Why Don’t We Do it in the Road?

 Lava, Lava

OK, admittedly it’s late at night, but Fiona’s safely abed with a cold, there’s no chance of interruption, SURELY I can finish watching Andrea Arnold’s RED ROAD this time. I must be about halfway through it.

In episode three of this exciting serial, Kate Dickie is drawn closer still to the ex-con (Tony Curran) she’s been stalking. In fact, having submitted to a pawing at a party round at his flat, she’s working up to a full-fledged seduction.

The film’s third sex scene is something of a departure for Scottish cinema, since it seems to be both consensual and, to a degree, pleasurable for the participants. Not necessarily for the audience, mind you, but let’s not get carried away with hibernian joie de vivre here. More beautiful photography is deployed (night-time views from a tower block are a gift to digital cinema), though I’m uncertain about the cut-aways to a gently burbling lava lamp during the actual coitus — it seems somehow comical. But the shots themselves are v. pretty.

Mario Lava

The semi-pleasurable sex (very explicit, very unromantic, kind of squalid and horrible to watch, but photographically nice at times) fits in with the general vibe — this is post-RATCATCHER Scottish miserabilism. Lynn Ramsay’s sullen wallow of a film departed from the social-realist vibe of the Loach imitators with flights of fancy, like a mouse landing on the moon by balloon — only a moment, but it lifts the thing out of straight realism. The new flavour is more “artistic”,  in the sense that poverty must be rendered aesthetically pleasing, less political, but just as dour. (Lynn Ramsay = Tarkovsky with deep-fried Mars Bars.)

Curran’s chat-up line, in which he speculates frankly as to the flavour of Dickie’s genitals, and his description of her as “that bird with the nice arse” seem to have won her over, and the sex scene goes off without a hitch, nobody gets beaten or covered with custard (thank you, YOUNG ADAM, for that enduring image of Caledonian loveplay) and everybody seems to have as good a time as they’re capable of, within the generic constraints.

Then Dickie walks out on Curran, goes to the bathroom, and does something horrible involving bodily fluids.

And to think, I’d been invited round to one of my student’s flat to watch an evening of films about MINING.
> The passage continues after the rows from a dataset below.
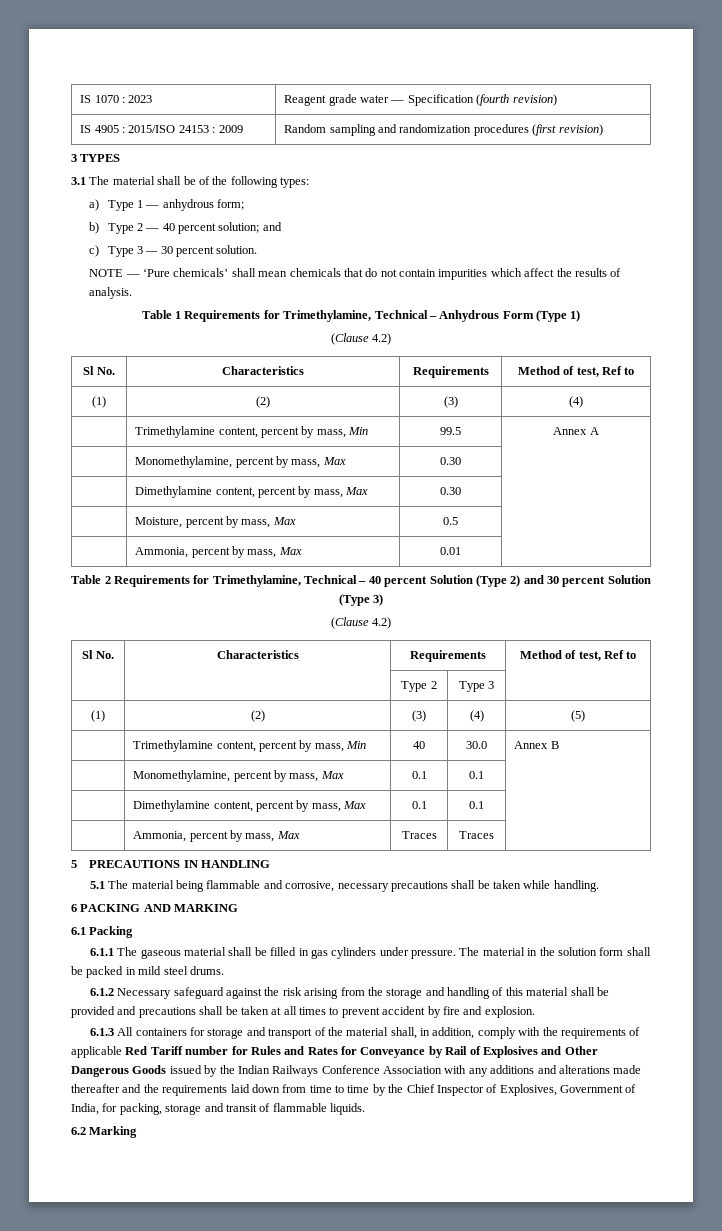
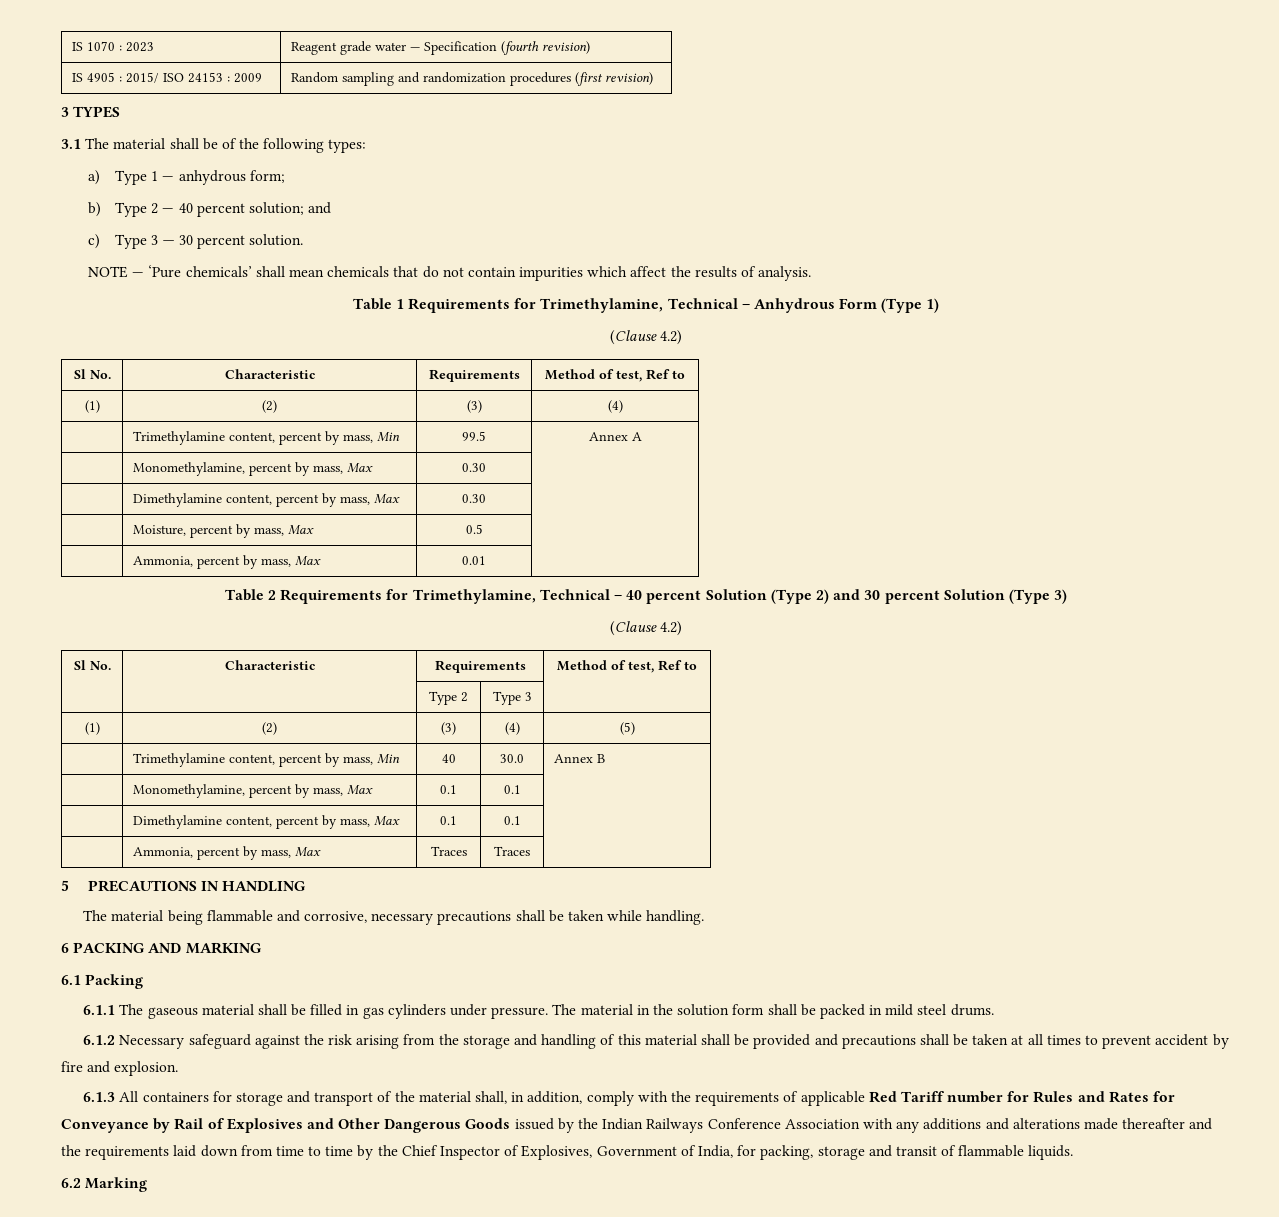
- IS 4905 : 2015/ISO 24153 : 2009 | Random sampling and randomization procedures (first revision)
+ IS 4905 : 2015/ ISO 24153 : 2009 | Random sampling and randomization procedures (first revision)
  Table 1 Requirements for Trimethylamine, Technical – Anhydrous Form (Type 1)
  (Clause 4.2)
- Sl No. | Characteristics | Requirements | Method of test, Ref to
+ Sl No. | Characteristic | Requirements | Method of test, Ref to
  Table 2 Requirements for Trimethylamine, Technical – 40 percent Solution (Type 2) and 30 percent Solution (Type 3)
  (Clause 4.2)
- Sl No. | Characteristics | Requirements | Method of test, Ref to
+ Sl No. | Characteristic | Requirements | Method of test, Ref to
- 5.1 The material being flammable and corrosive, necessary precautions shall be taken while handling.
+ The material being flammable and corrosive, necessary precautions shall be taken while handling.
Time for bed. I’ll finish this tomorrow. I’ll admit I’m intrigued as to what she’s up to, though. But I can’t help feel that by holding back Dickie’s whole motivation, Arnold has effectively shut the audience out of the film. I have more sympathy at present with the rather vile Curran character, because I share his puzzlement. It’s hard to share anything with Dickie as she’s such a closed book. But I expect all this to be cleared up, and that may justify everything.

Songs For Swingin Lavas

Apart from the lava lamp, which needs no justification.